Julian Snow
- Full name: Julian Snow
- Country (sports): United Kingdom
- Residence: England, exeter Australia
- Born: 16 June 1964 (age 61)
- Turned pro: Amateur
- Plays: Right-handed

World Championships
- Open Singles: Challenger (1998)
- Open Doubles: W (2001)

Singles
- Career titles: 8

Grand Slam singles results
- Australian Open: W (1992)
- British Open: W (1992, 1993, 1994, 1998)
- French Open: W (1992)
- US Open: W (1996, 1997)

Doubles
- Career titles: 11

Grand Slam doubles results
- Australian Open: W (1992, 2007, 2015)
- French Open: W (1997)
- British Open: W (1997, 1998)
- US Open: W (1992, 1996, 1997, 1999, 2000)

= Julian Snow (real tennis) =

English real tennis player

Julian Snow (born 16 June 1964) is a champion amateur real tennis player.

Snow learned to play the sport as a pupil at Ludgrove School.
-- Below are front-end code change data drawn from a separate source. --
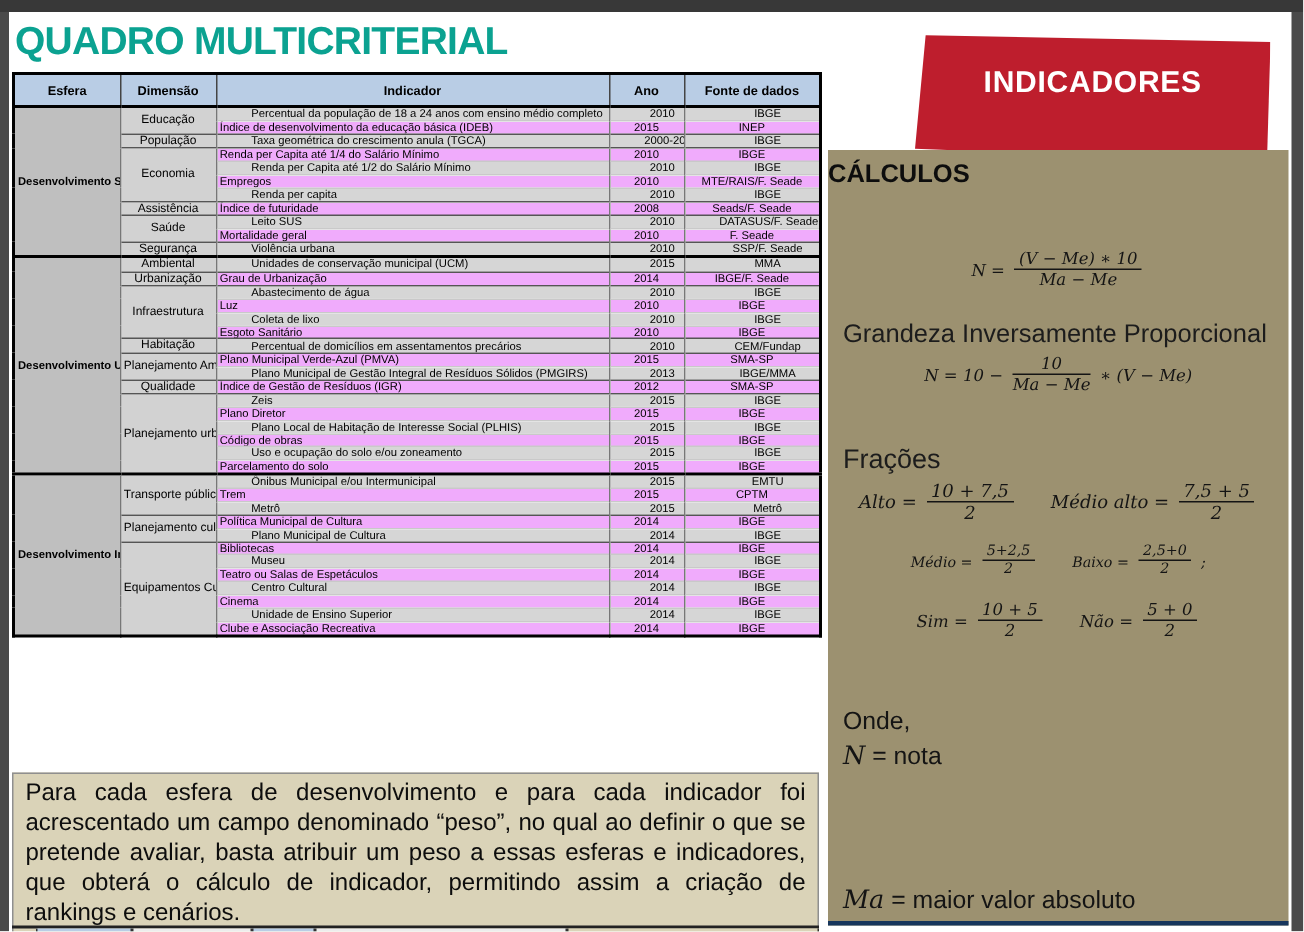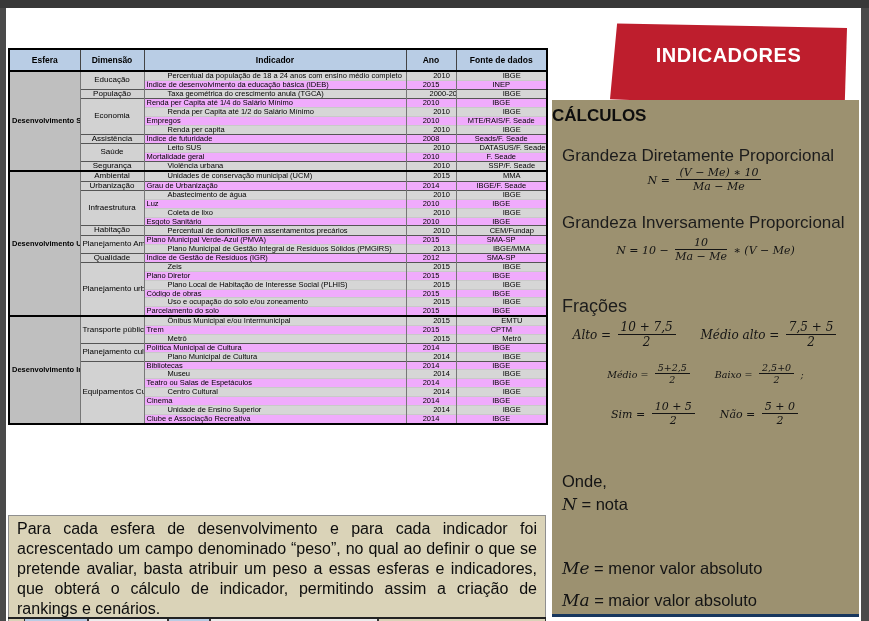"QUADRO MULTICRITERIAL" div.page-title { html: none -> <div>QUADRO MULTICRITERIAL</div> }
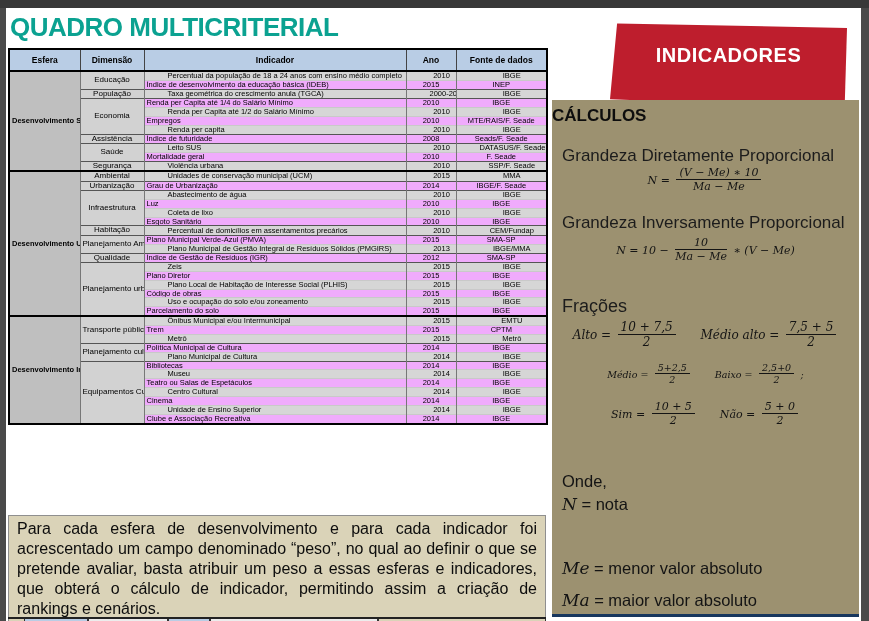"Grandeza Diretamente Proporcional" div.g-label { html: <div>Grandeza Diretamente Proporcional</div> -> none }
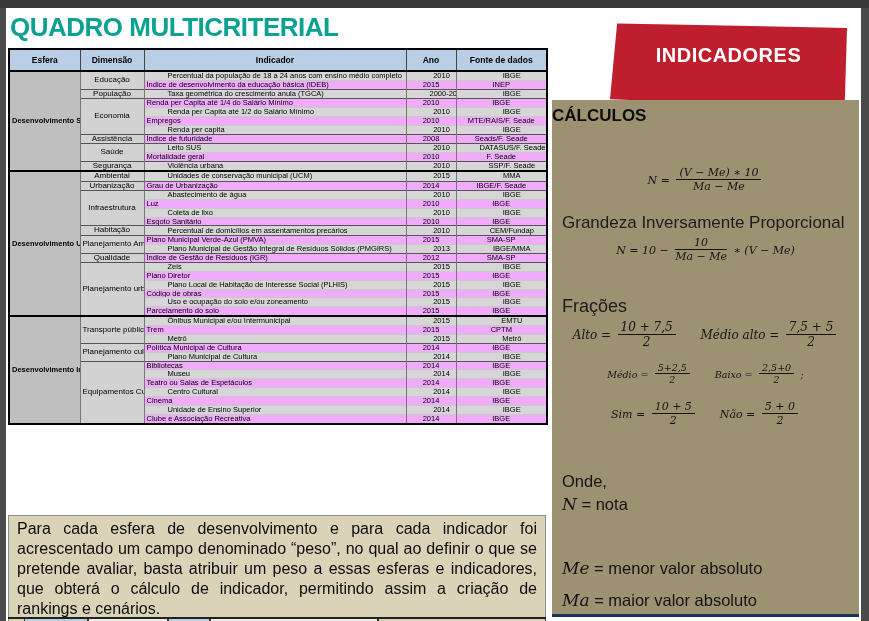"Me = menor valor absoluto" div.def-line { html: <div> <span>Me</span> <span>= menor valor absoluto</span> </div> -> none }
He has won 19 British Amateur Singles Championships (1987–1989, 1991–2005, 2012), eclipsing Howard Angus' previous record of 16 wins.

He also won the Field Trophy with Leamington in 2020, 8 national Open titles: 4 British Opens (1992–1994, 1998), 2 US Opens (1996,1997), French Open (1992), and Australian Open (1992), as well as 15 Open doubles titles (6 US, 4 French, 3 Aus, 2 British) between 1985 & 2015. He was ranked No. 1 in the world from November 1992 to October 1993, and won the inaugural World Championship Doubles with American professional Tim Chisholm in 2001 at the Burroughs Club, Middlesex University in north London.

Julian Snow challenged for the World Championship four times, reaching the challenge round in 1998 when he lost 7 sets to 4 to Robert Fahey in Melbourne.

He has worked as futures trader and as a full-time gambler betting on horseracing. In 2005 he moved to Australia to study law at the University of Melbourne. He signed the Bar Roll in Victoria, to practise as a barrister, on 22 May 2008.